In the UK, the majority of people spend most of their work & leisure time indoors- within an estimated 70% of our time spent within our own homes.

Our interiors influence our mood and wellbeing from the moment we wake up until we go to bed.


An Interior Designer’s aim is to deliver interiors that match a client’s brief, providing them with a space in which to live or work that is both comfortable and aesthetically pleasing. They understand how to plan a space, how to make use of colour, how to choose appropriate furniture, how to make use of lighting and how to work to a budget. They need to provide a realistic timeline for the project, communicate clearly with clients and be willing to overcome any issues in a flexible & creative manner.

An interior designer will plan and supervise the design of your residential or commercial space, which will most likely include the decoration and furnishings. Each interior designer works differently, but in essence they will draw up plans on paper or through computer aided software, create mood boards and colour schemes, offer either consultancy, design only or full project management which will include arranging and directing subcontractors if required.


Maybe you could. There’s a lot of DIY home makeover shows on TV and with Instagram and other social media people are being more visually stimulated than ever.

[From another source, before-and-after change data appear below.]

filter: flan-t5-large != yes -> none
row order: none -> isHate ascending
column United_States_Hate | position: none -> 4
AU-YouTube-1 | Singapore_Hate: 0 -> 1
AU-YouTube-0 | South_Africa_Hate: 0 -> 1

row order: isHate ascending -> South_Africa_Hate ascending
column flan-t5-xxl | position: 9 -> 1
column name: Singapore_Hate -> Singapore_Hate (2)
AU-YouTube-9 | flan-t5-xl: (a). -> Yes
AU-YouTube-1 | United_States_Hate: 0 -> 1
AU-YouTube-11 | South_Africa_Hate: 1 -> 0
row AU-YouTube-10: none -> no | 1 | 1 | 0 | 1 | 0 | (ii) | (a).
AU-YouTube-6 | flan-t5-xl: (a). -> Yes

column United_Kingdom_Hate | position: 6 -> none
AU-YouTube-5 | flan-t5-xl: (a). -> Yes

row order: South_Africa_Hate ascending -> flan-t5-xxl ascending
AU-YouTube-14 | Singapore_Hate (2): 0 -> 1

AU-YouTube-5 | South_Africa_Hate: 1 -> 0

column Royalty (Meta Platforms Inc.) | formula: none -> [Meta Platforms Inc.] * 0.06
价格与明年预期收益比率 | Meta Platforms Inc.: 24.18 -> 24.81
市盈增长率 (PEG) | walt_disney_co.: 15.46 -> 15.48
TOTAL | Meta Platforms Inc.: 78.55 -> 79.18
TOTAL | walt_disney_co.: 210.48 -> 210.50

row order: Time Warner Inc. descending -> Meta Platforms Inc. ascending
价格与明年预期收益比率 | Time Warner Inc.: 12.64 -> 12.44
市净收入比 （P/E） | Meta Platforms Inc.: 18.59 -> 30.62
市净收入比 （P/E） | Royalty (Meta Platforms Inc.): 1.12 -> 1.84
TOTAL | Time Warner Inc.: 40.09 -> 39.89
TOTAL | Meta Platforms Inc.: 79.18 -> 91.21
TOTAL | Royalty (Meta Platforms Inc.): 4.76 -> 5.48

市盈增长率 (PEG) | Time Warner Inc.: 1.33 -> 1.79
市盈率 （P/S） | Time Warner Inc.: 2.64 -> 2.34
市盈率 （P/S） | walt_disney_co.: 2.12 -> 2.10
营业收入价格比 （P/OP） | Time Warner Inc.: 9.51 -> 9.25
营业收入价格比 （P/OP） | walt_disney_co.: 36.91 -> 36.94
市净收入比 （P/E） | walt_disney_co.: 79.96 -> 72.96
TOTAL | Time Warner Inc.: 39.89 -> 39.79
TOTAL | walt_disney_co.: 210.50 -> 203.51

Some people have a natural instinct for what looks good, a clear idea of what they want and the time and resources to make it a reality.

However, if you’re not up to date with the latest trends or products, or you are kept busy with your career or family or just don’t want the stress of having to think about and implement your project yourself, then seriously consider hiring an Interior Designer.

Interior Designers are trained is varying aspects of design, art and architecture and can work with a variety of styles. An Interior Designer may or should recommend something that you otherwise haven’t or wouldn’t have considered, causing you to push your boundaries and you may end up loving it!

Interior design is considered a luxury service by many in the UK and something that only “posh” or “rich” people invest in. But Interior Design is for everyone- no matter your budget.

When you consider the improvement that this will have on your mood and wellbeing, and then think how this could improve all aspects of your life, you’ll start to think about it differently.